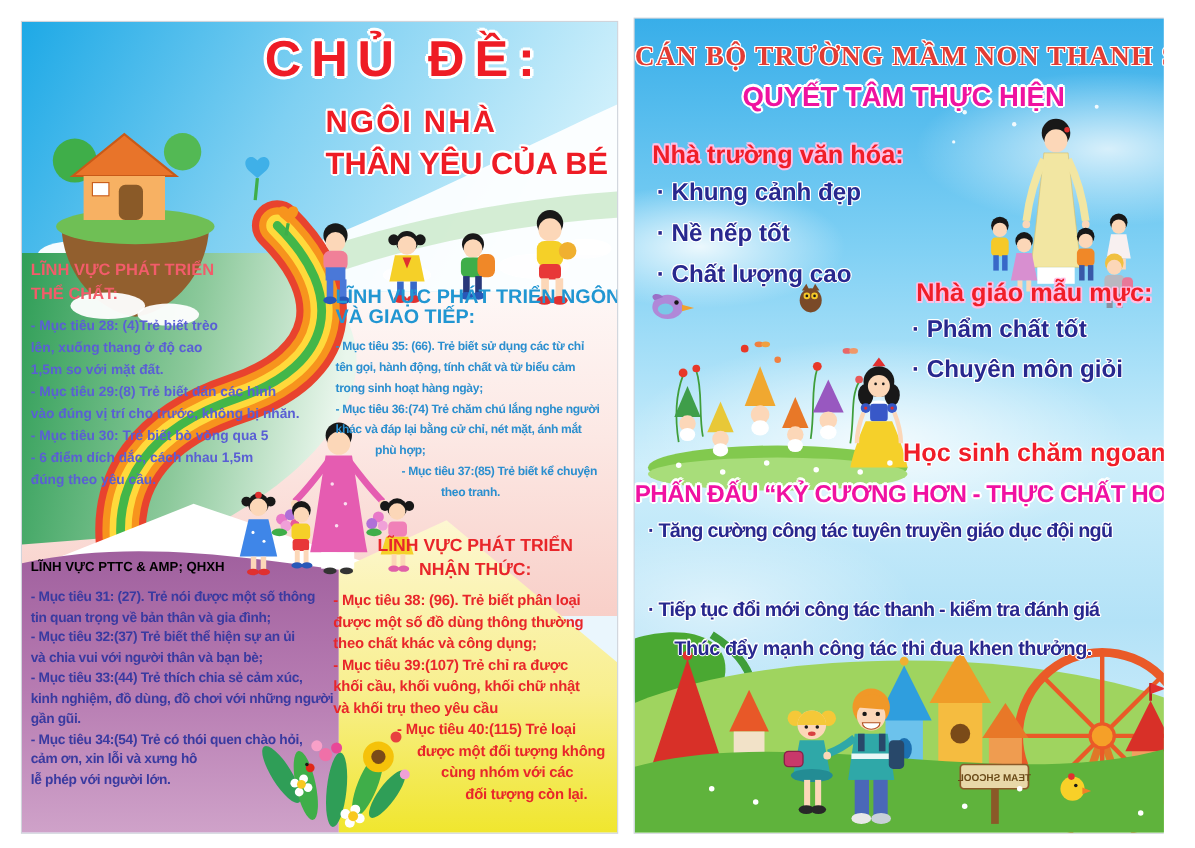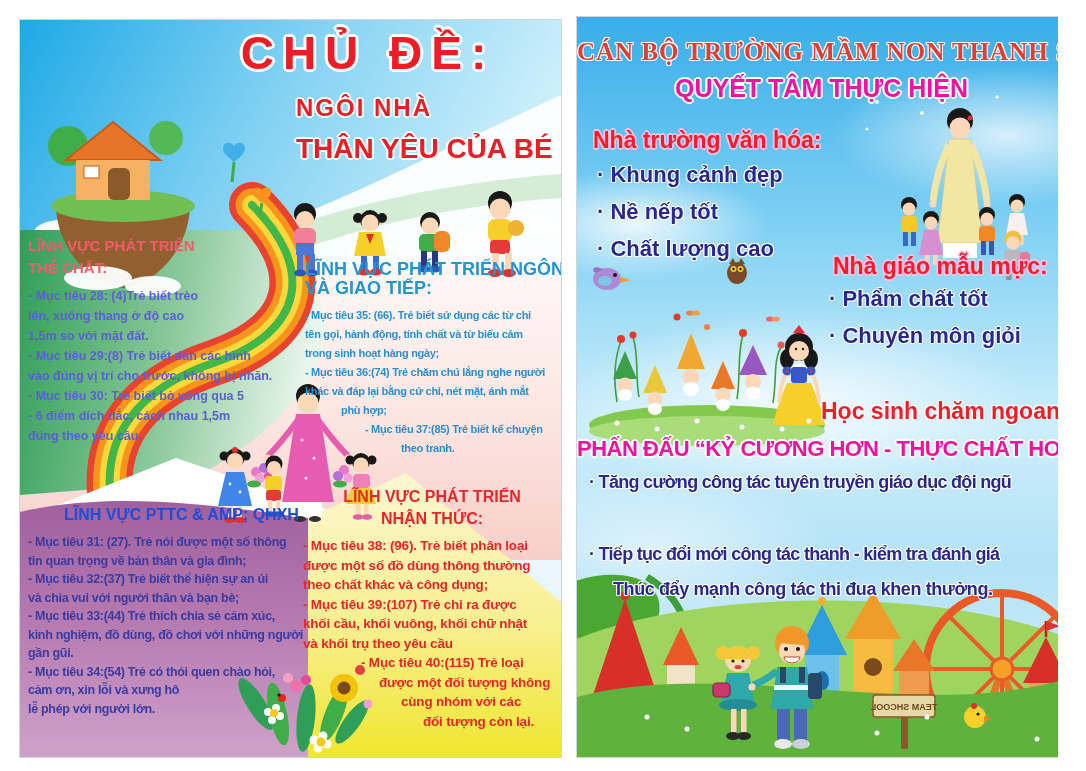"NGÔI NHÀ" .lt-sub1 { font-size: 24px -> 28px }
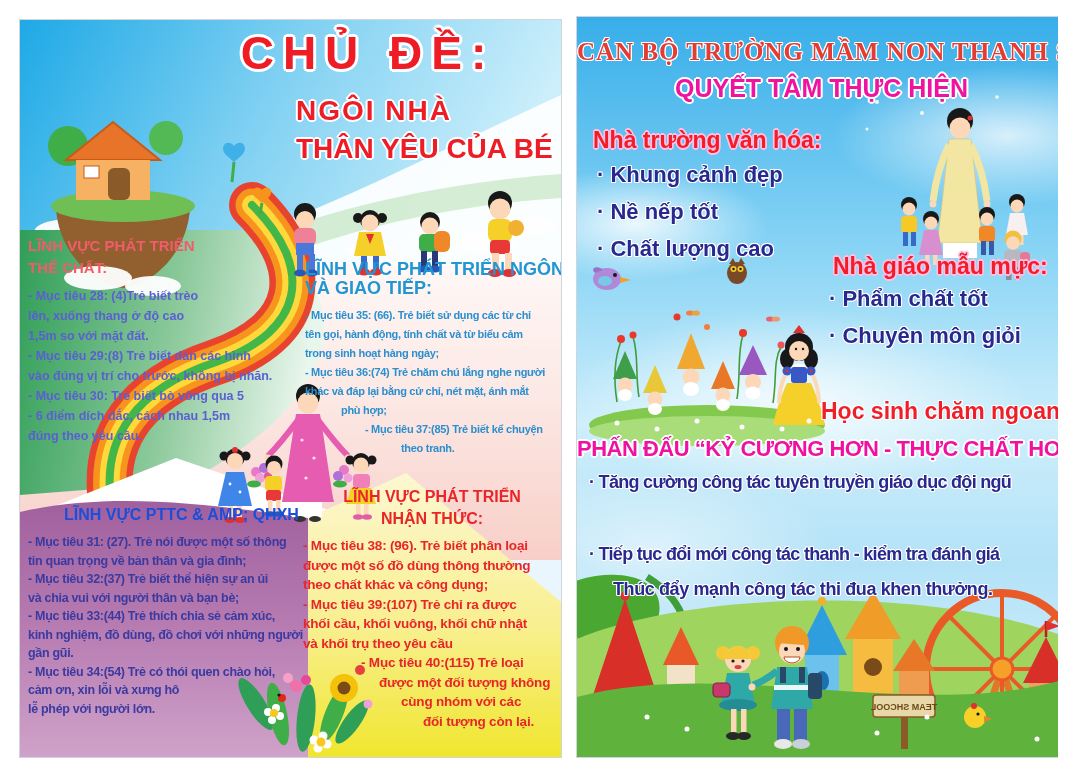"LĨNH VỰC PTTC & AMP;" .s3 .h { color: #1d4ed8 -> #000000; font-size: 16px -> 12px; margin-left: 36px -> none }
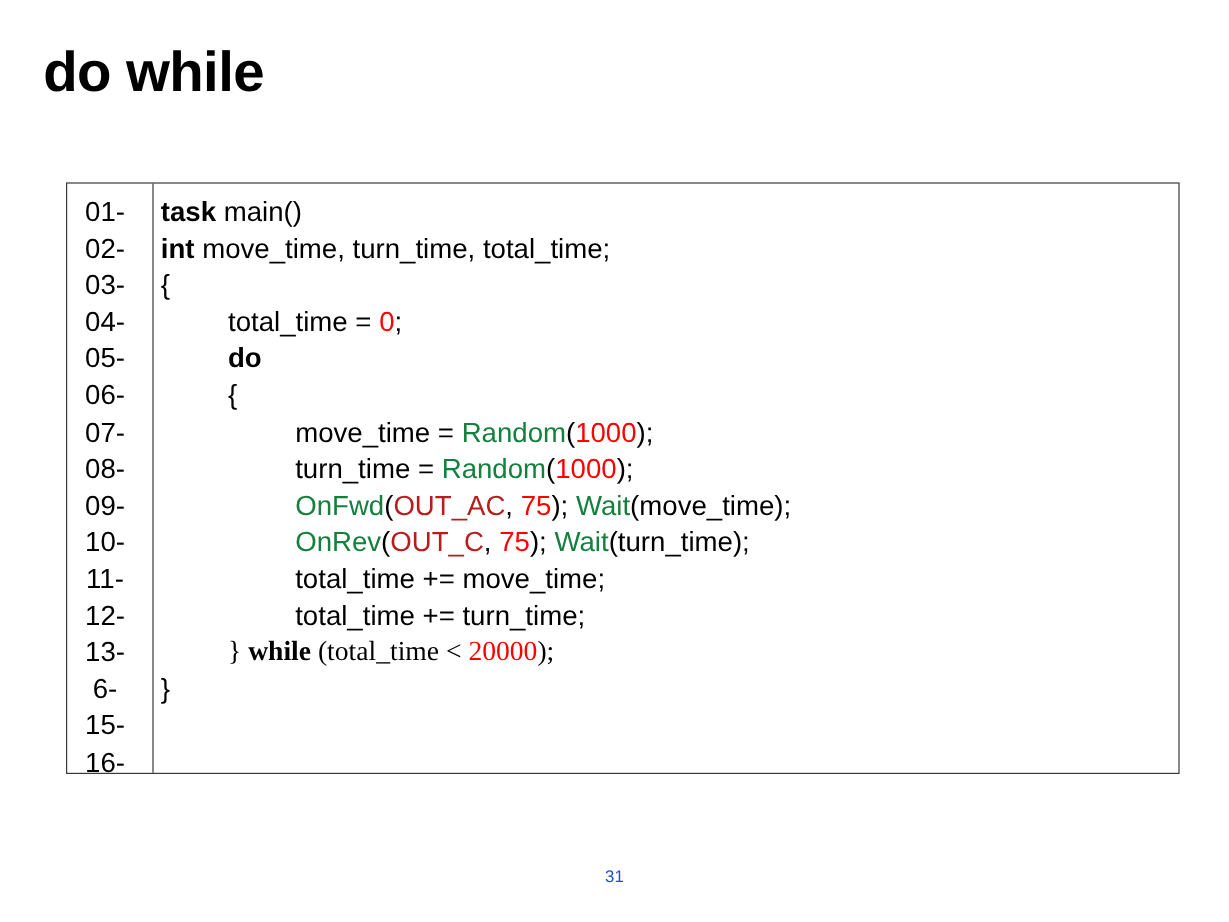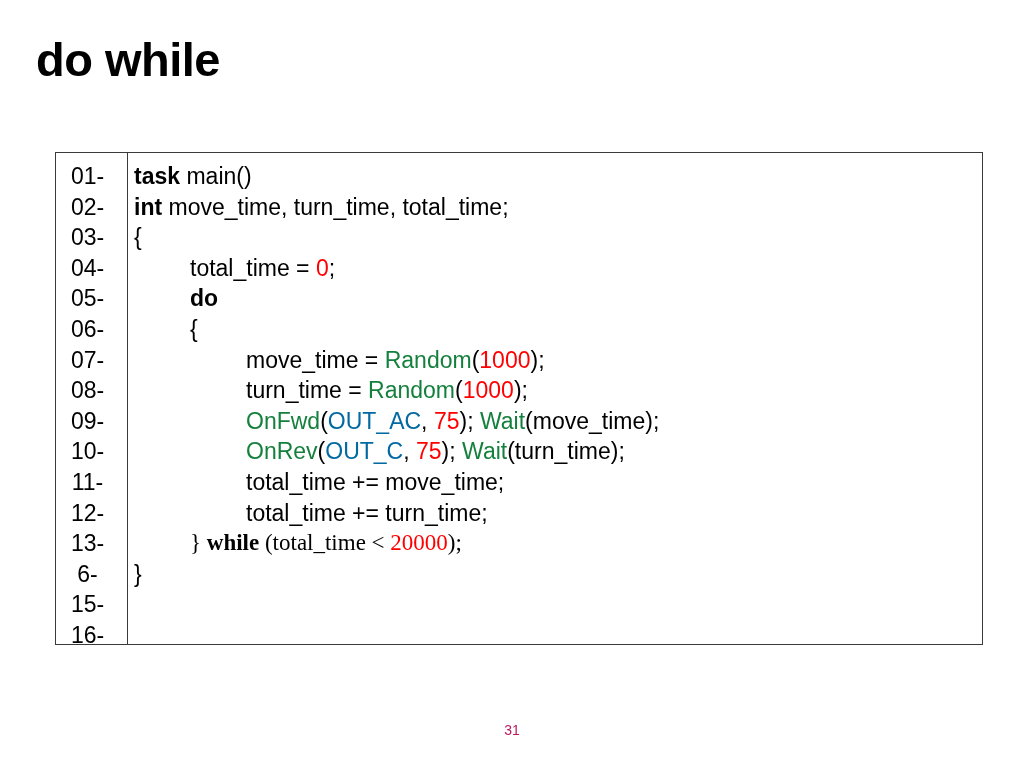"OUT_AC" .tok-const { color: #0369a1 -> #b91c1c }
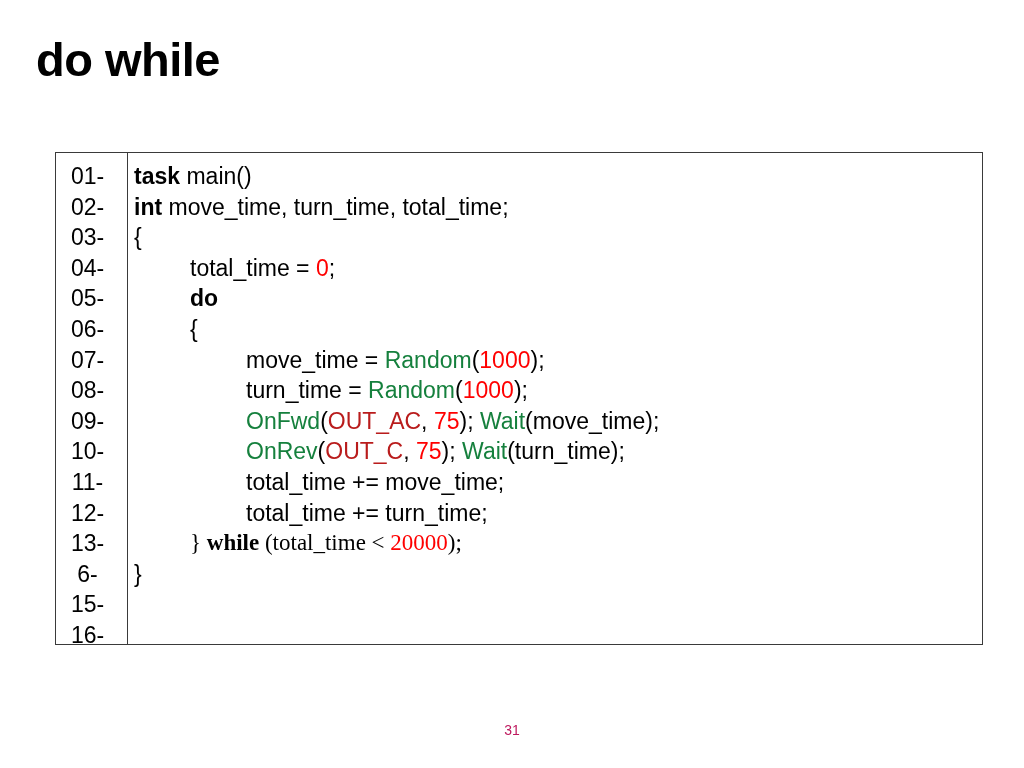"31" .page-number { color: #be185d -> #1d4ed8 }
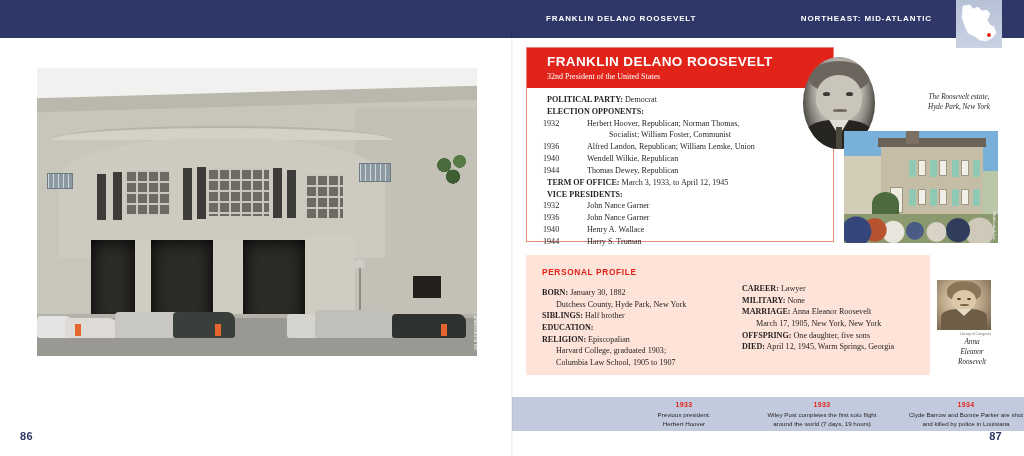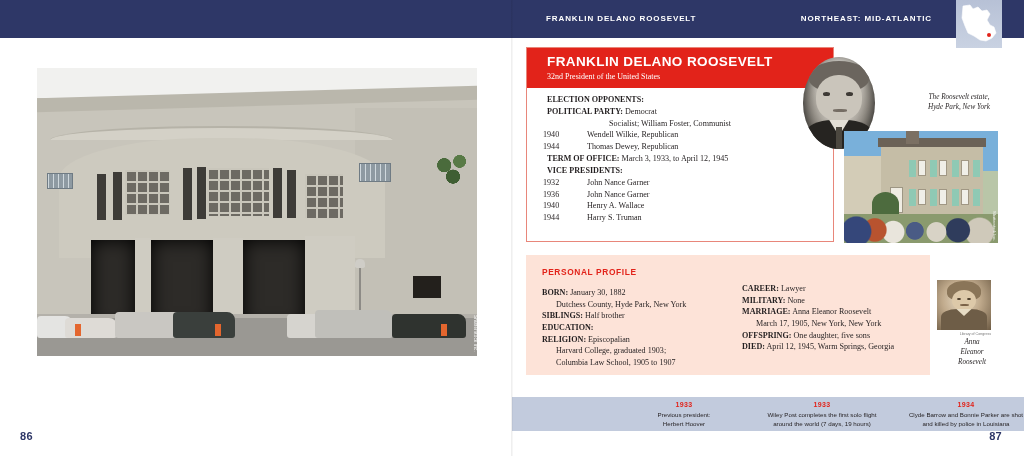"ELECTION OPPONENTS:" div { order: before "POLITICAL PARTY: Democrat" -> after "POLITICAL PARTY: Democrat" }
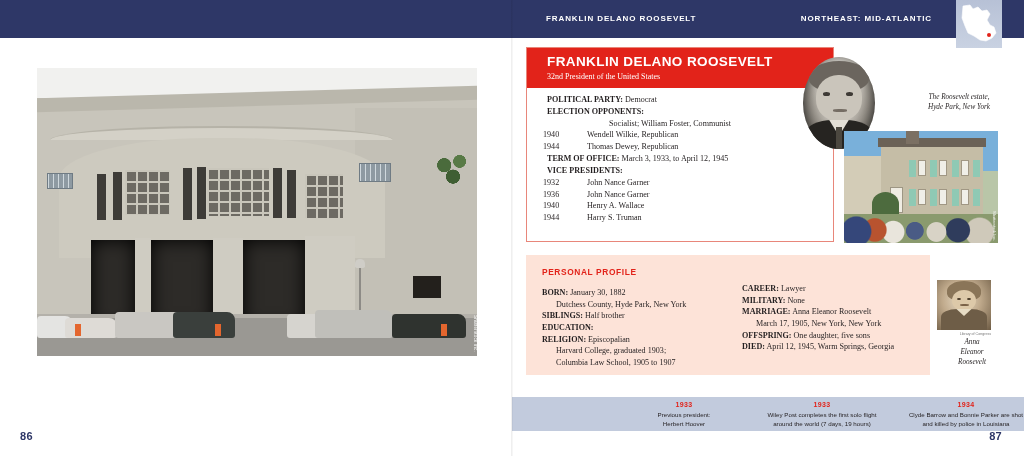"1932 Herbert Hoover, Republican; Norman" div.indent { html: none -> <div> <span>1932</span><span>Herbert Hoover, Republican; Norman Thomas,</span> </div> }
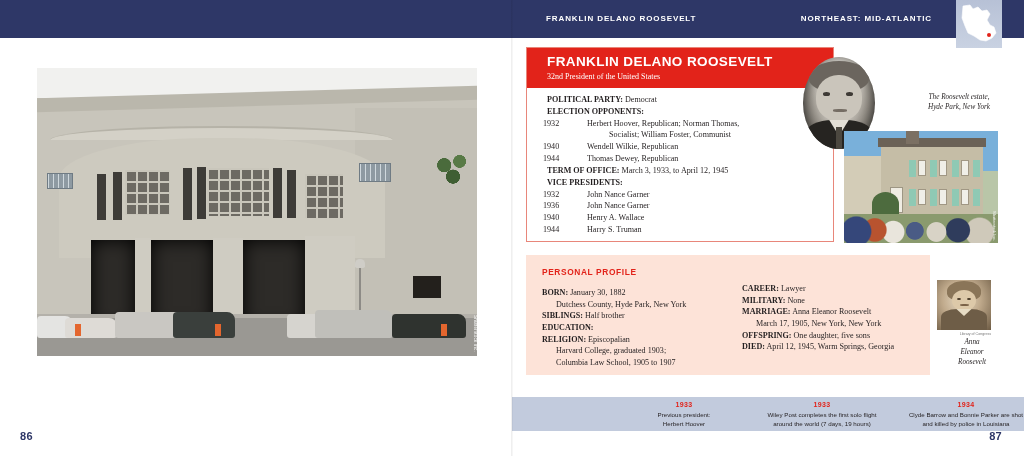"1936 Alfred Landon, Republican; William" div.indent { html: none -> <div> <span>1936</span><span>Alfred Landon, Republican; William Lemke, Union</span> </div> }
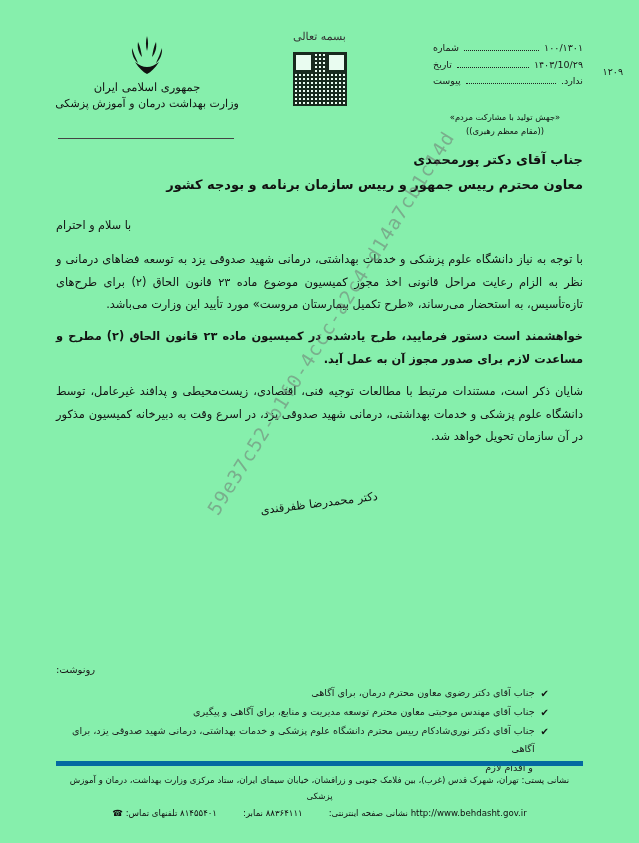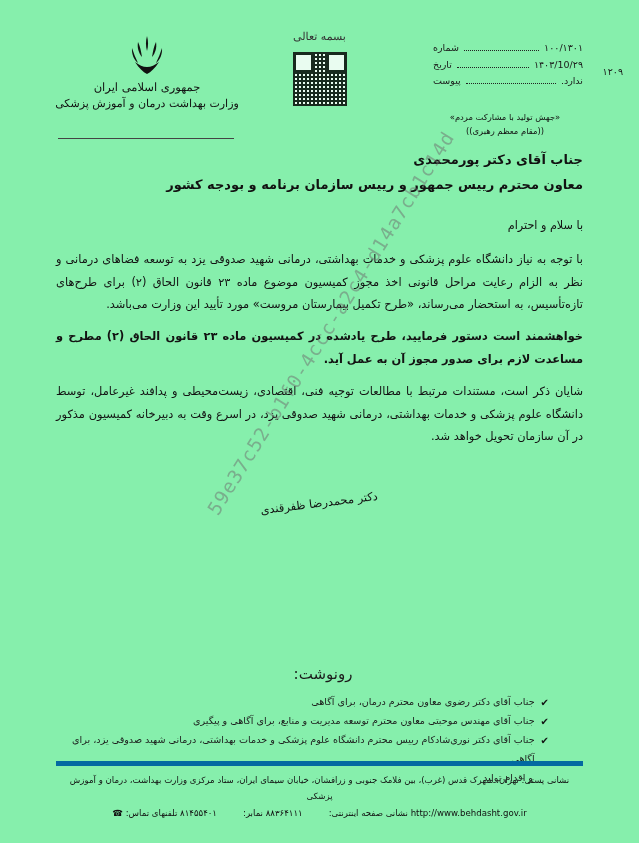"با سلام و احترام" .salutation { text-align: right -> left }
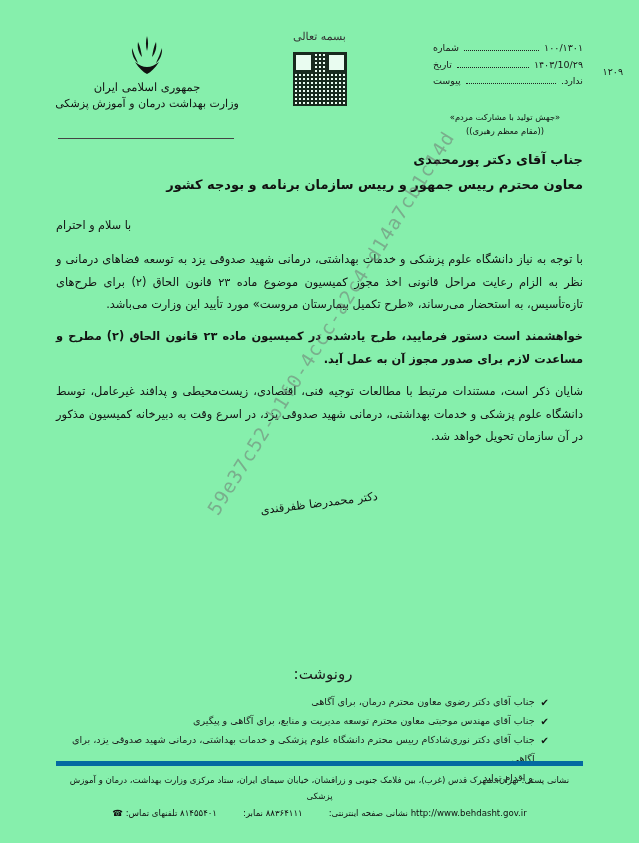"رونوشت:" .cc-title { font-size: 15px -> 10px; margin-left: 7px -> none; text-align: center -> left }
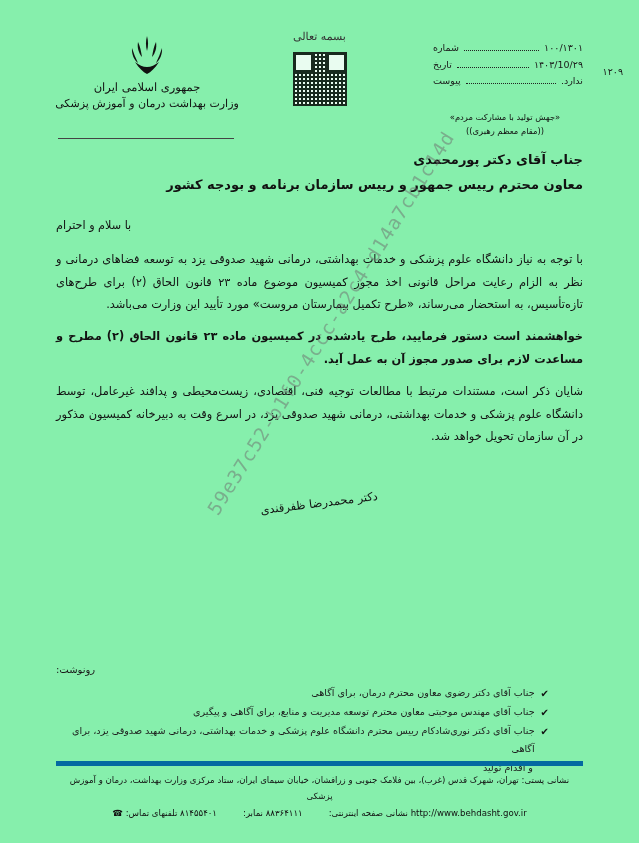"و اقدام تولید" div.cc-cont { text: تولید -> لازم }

━━━━━━━━

Activity: Pictures are to be dropped; the lines from the start of the entries above through the line with "color: #be185d ->" are to be given again verbatim.

Exercise answer:
"NGÔI NHÀ" .lt-sub1 { font-size: 24px -> 28px }
"LĨNH VỰC PTTC & AMP;" .s3 .h { color: #1d4ed8 -> #000000; font-size: 16px -> 12px; margin-left: 36px -> none }
"OUT_AC" .tok-const { color: #0369a1 -> #b91c1c }
"31" .page-number { color: #be185d -> #1d4ed8 }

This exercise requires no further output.